◆ **RECORDS FOR THE EXERCISE**

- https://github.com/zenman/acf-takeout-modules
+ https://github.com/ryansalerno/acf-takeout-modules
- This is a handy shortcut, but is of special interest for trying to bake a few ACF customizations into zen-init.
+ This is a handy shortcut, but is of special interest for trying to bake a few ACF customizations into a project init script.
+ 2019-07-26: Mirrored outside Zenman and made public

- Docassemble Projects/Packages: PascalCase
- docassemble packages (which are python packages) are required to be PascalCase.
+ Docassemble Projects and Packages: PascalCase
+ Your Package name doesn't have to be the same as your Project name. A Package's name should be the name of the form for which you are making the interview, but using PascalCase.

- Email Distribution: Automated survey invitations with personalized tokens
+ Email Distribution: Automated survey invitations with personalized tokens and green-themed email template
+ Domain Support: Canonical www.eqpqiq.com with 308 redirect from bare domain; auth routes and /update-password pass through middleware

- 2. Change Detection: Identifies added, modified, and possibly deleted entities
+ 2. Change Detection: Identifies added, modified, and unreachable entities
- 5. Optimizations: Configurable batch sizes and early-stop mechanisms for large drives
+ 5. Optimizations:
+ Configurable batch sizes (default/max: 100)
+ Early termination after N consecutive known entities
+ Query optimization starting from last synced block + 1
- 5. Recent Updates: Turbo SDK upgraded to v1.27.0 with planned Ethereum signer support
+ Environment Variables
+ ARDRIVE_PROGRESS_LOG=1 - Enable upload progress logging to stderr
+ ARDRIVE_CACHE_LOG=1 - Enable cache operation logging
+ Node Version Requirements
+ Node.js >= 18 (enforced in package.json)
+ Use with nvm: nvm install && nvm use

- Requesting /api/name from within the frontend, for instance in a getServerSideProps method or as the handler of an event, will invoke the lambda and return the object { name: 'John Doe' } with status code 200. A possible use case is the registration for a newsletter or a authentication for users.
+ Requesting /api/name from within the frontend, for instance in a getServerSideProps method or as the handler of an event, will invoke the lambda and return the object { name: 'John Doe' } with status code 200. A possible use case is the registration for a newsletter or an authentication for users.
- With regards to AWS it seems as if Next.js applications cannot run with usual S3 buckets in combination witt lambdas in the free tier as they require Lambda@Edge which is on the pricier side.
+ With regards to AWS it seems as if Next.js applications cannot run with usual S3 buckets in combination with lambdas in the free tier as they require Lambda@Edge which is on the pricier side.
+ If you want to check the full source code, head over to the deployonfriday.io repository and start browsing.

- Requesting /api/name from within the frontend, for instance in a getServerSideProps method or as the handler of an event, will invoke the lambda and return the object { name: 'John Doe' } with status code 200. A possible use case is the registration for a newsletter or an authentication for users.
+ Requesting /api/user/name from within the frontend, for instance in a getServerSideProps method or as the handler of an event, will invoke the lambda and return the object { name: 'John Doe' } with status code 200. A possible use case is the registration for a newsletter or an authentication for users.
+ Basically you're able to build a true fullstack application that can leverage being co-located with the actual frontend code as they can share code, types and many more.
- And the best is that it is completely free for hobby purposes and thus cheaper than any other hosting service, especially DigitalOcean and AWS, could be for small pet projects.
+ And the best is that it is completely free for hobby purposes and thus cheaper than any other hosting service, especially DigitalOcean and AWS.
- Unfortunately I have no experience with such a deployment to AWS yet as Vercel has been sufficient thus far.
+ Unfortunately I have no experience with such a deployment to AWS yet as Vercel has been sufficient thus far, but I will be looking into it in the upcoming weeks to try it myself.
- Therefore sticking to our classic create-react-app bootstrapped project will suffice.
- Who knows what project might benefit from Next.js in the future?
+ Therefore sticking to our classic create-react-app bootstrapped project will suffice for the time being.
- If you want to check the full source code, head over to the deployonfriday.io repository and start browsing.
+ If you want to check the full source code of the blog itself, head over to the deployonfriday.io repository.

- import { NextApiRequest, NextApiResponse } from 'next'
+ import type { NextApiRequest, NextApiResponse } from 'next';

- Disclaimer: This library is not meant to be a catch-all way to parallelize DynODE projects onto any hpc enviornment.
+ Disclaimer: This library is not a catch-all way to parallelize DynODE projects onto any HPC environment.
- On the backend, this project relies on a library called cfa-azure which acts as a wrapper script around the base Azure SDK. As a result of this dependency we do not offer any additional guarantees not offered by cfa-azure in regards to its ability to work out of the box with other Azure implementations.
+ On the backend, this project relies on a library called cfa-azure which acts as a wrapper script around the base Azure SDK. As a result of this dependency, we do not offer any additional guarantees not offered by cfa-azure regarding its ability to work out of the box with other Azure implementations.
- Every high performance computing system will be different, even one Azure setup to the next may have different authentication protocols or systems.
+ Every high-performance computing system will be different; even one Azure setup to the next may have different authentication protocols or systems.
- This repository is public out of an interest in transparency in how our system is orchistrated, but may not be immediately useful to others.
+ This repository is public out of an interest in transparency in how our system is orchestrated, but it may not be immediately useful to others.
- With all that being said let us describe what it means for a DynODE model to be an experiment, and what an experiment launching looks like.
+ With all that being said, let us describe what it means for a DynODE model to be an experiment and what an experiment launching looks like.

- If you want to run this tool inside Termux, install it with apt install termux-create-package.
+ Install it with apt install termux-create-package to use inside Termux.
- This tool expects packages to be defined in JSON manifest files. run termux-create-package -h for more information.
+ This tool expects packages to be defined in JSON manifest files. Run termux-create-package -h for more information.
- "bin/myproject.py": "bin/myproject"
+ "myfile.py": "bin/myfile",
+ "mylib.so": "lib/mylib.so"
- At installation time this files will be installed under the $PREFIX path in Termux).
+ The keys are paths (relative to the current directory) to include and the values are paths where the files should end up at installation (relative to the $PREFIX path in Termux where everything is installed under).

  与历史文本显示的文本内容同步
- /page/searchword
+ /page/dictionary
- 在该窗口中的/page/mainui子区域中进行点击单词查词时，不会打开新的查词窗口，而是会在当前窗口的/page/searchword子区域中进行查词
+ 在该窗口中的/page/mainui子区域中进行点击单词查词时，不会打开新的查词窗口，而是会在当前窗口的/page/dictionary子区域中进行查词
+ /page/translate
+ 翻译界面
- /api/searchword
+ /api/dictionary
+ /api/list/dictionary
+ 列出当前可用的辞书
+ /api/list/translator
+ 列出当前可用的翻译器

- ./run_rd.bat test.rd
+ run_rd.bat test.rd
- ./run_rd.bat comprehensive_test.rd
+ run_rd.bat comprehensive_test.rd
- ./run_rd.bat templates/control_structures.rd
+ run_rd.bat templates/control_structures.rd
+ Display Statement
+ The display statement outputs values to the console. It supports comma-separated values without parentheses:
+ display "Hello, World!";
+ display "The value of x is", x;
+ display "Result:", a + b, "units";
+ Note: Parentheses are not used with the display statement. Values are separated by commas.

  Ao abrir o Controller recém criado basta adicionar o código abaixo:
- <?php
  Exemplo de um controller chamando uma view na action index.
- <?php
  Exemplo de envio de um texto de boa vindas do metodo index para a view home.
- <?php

◆ **WHAT YOU NEED TO DO**
Check each line of the data for the word "trying", then state only how many lines hold it.

◆ **COMPLETED TASK**
2